- **HOW TO COMPLETE THIS TASK**
Each line of data below is to be returned exactly, leaving out any picture.

- **TASK INPUT**
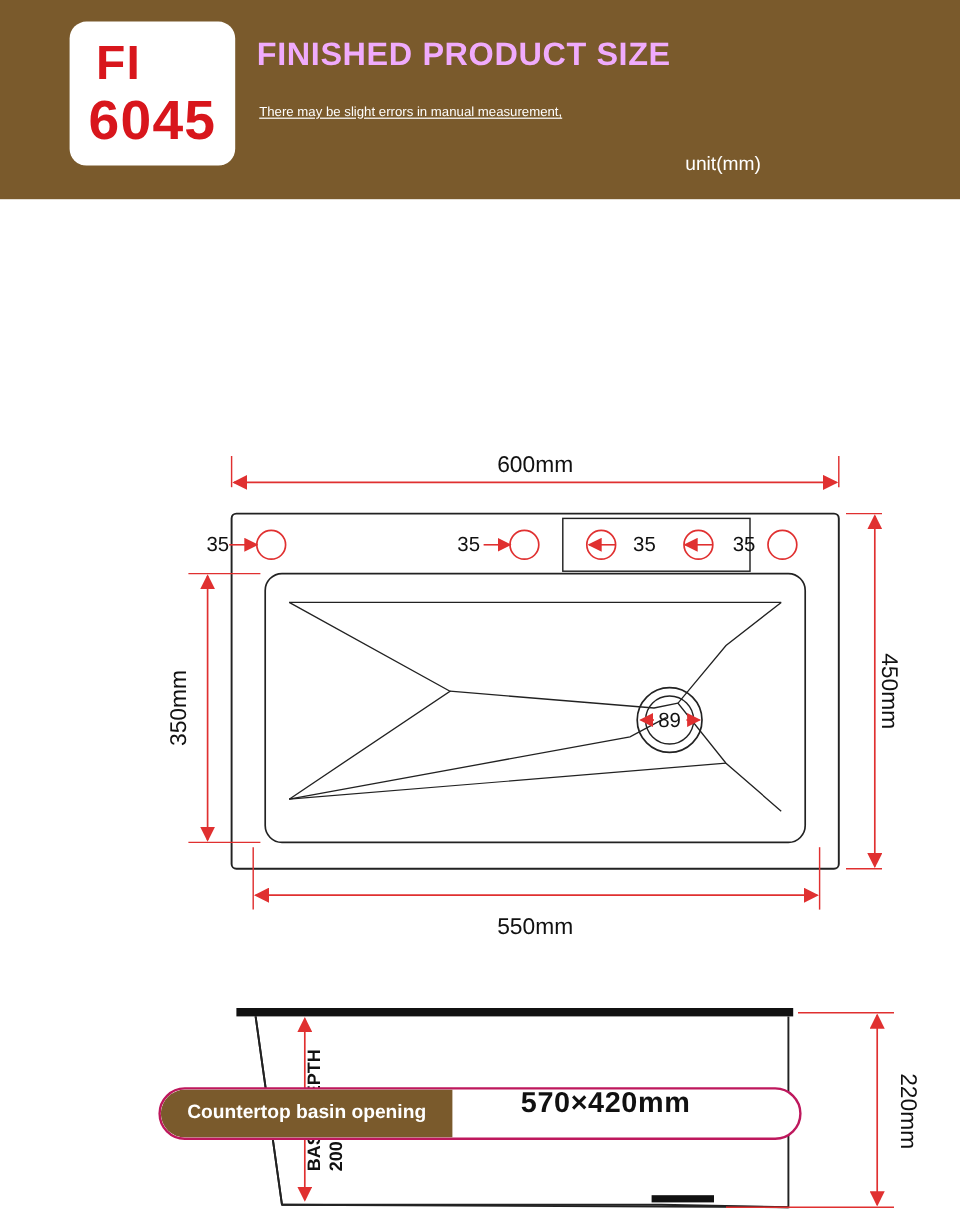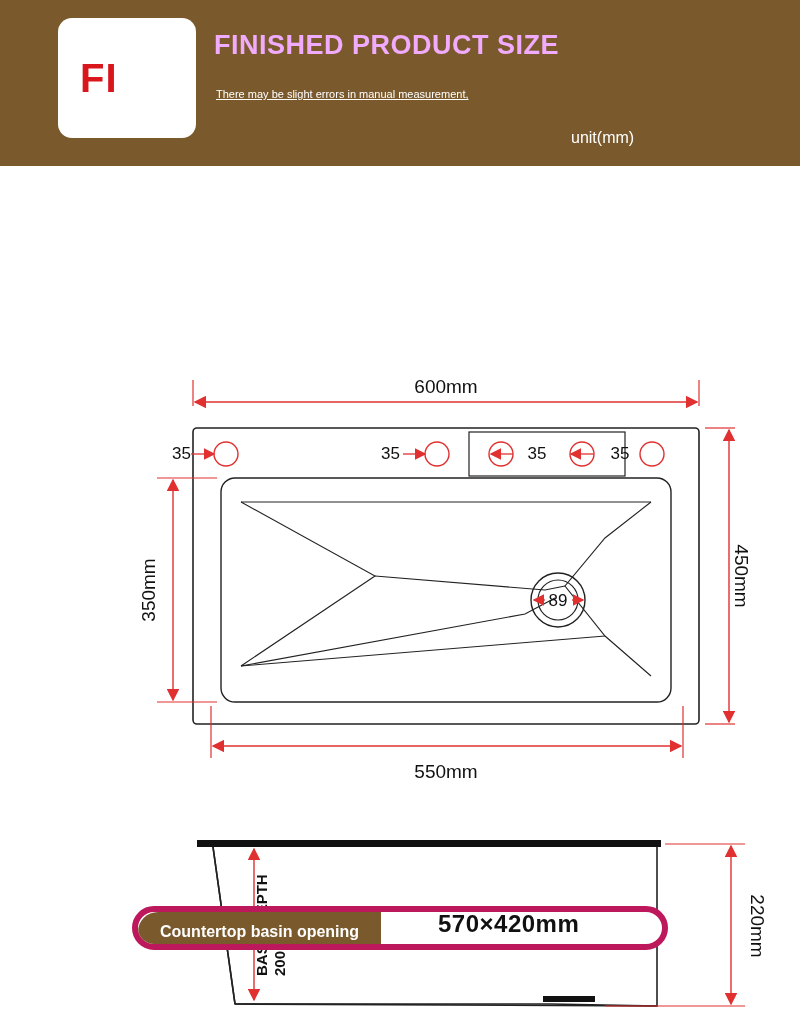--- a/index.html
+++ b/index.html
@@ -90,21 +90,21 @@
     height: 857px;
     padding-left: 45px;
   }
   .drawing svg { display: block; }
 
   
   .footer-pill {
     position: absolute;
     left: 132px; top: 906px;
     width: 536px; height: 44px;
-    border: 6px solid #be185d;
+    border: 2px solid #be185d;
     border-radius: 22px;
     background: #ffffff;
     overflow: hidden;
   }
   .footer-label {
     position: absolute;
     left: 0; top: 0;
     height: 40px;
     padding: 0 22px;
     background: #7a5a2c;
@@ -128,20 +128,21 @@
     letter-spacing: 0.5px;
     white-space: nowrap;
   }
 </style>
 </head>
 <body>
 
 <div class="header">
   <div class="model-badge">
     <div class="m1">FI</div>
+    <div class="m2">6045</div>
   </div>
   <div class="header-title">FINISHED PRODUCT SIZE</div>
   <div class="header-sub1">There may be slight errors in manual measurement,</div>
   <div class="header-unit">unit(mm)</div>
 </div>
 
 <div class="drawing">
 <svg width="800" height="857" viewBox="0 0 800 857" xmlns="http://www.w3.org/2000/svg">
   <defs>
     <marker id="ar" markerWidth="9" markerHeight="9" refX="8" refY="4.5" orient="auto">

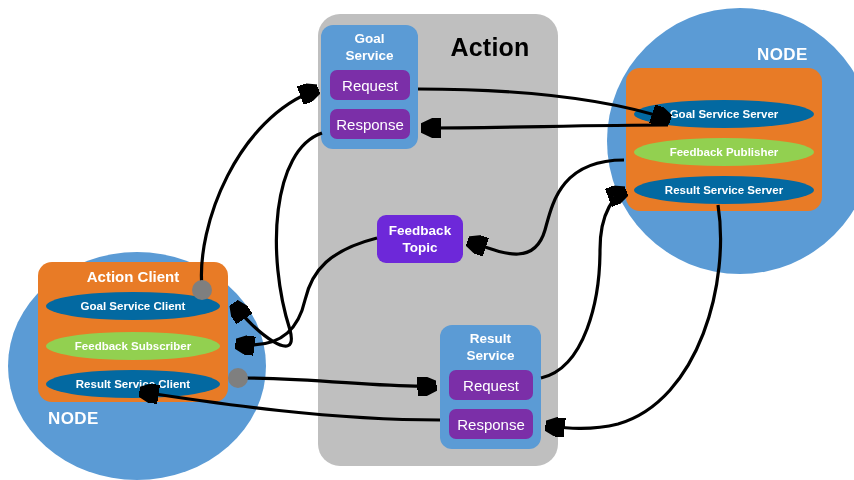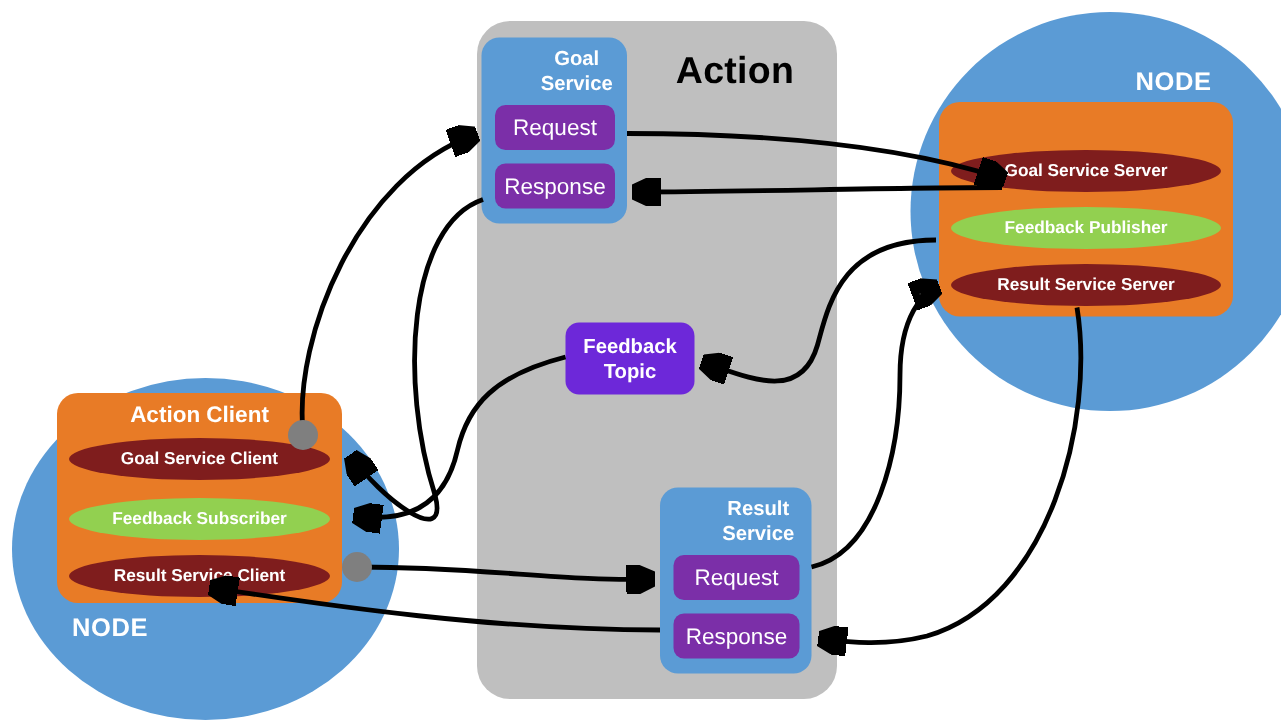--- a/index.html
+++ b/index.html
@@ -65,21 +65,21 @@
 
   
   .pill{
     position:absolute;
     border-radius:50%;
     display:flex;align-items:center;justify-content:center;
     color:#ffffff;font-weight:bold;font-size:11.5px;
     text-align:center;
     white-space:nowrap;
   }
-  .pill.yellow{background:#7f1d1d;}
+  .pill.yellow{background:#0369a1;}
   .pill.green{background:#92d050;}
 
   
   #pill-goal-service-client{left:8px;top:30px;width:174px;height:28px;}
   #pill-feedback-subscriber{left:8px;top:70px;width:174px;height:28px;}
   #pill-result-service-client{left:8px;top:108px;width:174px;height:28px;}
   
   #pill-goal-service-server{left:8px;top:32px;width:180px;height:28px;}
   #pill-feedback-publisher{left:8px;top:70px;width:180px;height:28px;}
   #pill-result-service-server{left:8px;top:108px;width:180px;height:28px;}
@@ -91,21 +91,20 @@
     border-radius:12px;
     z-index:4;
   }
   #goal-service-box{left:321px;top:25px;width:97px;height:124px;}
   #result-service-box{left:440px;top:325px;width:101px;height:124px;}
 
   .service-title{
     position:absolute;left:0;top:5px;width:100%;
     text-align:center;color:#ffffff;font-weight:bold;font-size:13.5px;
     line-height:17px;
-    padding-left:15px;
   }
   .rr-btn{
     position:absolute;
     background:#7b2fa8;
     border-radius:7px;
     display:flex;align-items:center;justify-content:center;
     color:#ffffff;font-weight:normal;font-size:15px;
   }
   #goal-request{left:9px;top:45px;width:80px;height:30px;}
   #goal-response{left:9px;top:84px;width:80px;height:30px;}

- **RESPONSE**
--- a/index.html
+++ b/index.html
@@ -90,21 +90,21 @@
     height: 857px;
     padding-left: 45px;
   }
   .drawing svg { display: block; }
 
   
   .footer-pill {
     position: absolute;
     left: 132px; top: 906px;
     width: 536px; height: 44px;
-    border: 6px solid #be185d;
+    border: 2px solid #be185d;
     border-radius: 22px;
     background: #ffffff;
     overflow: hidden;
   }
   .footer-label {
     position: absolute;
     left: 0; top: 0;
     height: 40px;
     padding: 0 22px;
     background: #7a5a2c;
@@ -128,20 +128,21 @@
     letter-spacing: 0.5px;
     white-space: nowrap;
   }
 </style>
 </head>
 <body>
 
 <div class="header">
   <div class="model-badge">
     <div class="m1">FI</div>
+    <div class="m2">6045</div>
   </div>
   <div class="header-title">FINISHED PRODUCT SIZE</div>
   <div class="header-sub1">There may be slight errors in manual measurement,</div>
   <div class="header-unit">unit(mm)</div>
 </div>
 
 <div class="drawing">
 <svg width="800" height="857" viewBox="0 0 800 857" xmlns="http://www.w3.org/2000/svg">
   <defs>
     <marker id="ar" markerWidth="9" markerHeight="9" refX="8" refY="4.5" orient="auto">

--- a/index.html
+++ b/index.html
@@ -65,21 +65,21 @@
 
   
   .pill{
     position:absolute;
     border-radius:50%;
     display:flex;align-items:center;justify-content:center;
     color:#ffffff;font-weight:bold;font-size:11.5px;
     text-align:center;
     white-space:nowrap;
   }
-  .pill.yellow{background:#7f1d1d;}
+  .pill.yellow{background:#0369a1;}
   .pill.green{background:#92d050;}
 
   
   #pill-goal-service-client{left:8px;top:30px;width:174px;height:28px;}
   #pill-feedback-subscriber{left:8px;top:70px;width:174px;height:28px;}
   #pill-result-service-client{left:8px;top:108px;width:174px;height:28px;}
   
   #pill-goal-service-server{left:8px;top:32px;width:180px;height:28px;}
   #pill-feedback-publisher{left:8px;top:70px;width:180px;height:28px;}
   #pill-result-service-server{left:8px;top:108px;width:180px;height:28px;}
@@ -91,21 +91,20 @@
     border-radius:12px;
     z-index:4;
   }
   #goal-service-box{left:321px;top:25px;width:97px;height:124px;}
   #result-service-box{left:440px;top:325px;width:101px;height:124px;}
 
   .service-title{
     position:absolute;left:0;top:5px;width:100%;
     text-align:center;color:#ffffff;font-weight:bold;font-size:13.5px;
     line-height:17px;
-    padding-left:15px;
   }
   .rr-btn{
     position:absolute;
     background:#7b2fa8;
     border-radius:7px;
     display:flex;align-items:center;justify-content:center;
     color:#ffffff;font-weight:normal;font-size:15px;
   }
   #goal-request{left:9px;top:45px;width:80px;height:30px;}
   #goal-response{left:9px;top:84px;width:80px;height:30px;}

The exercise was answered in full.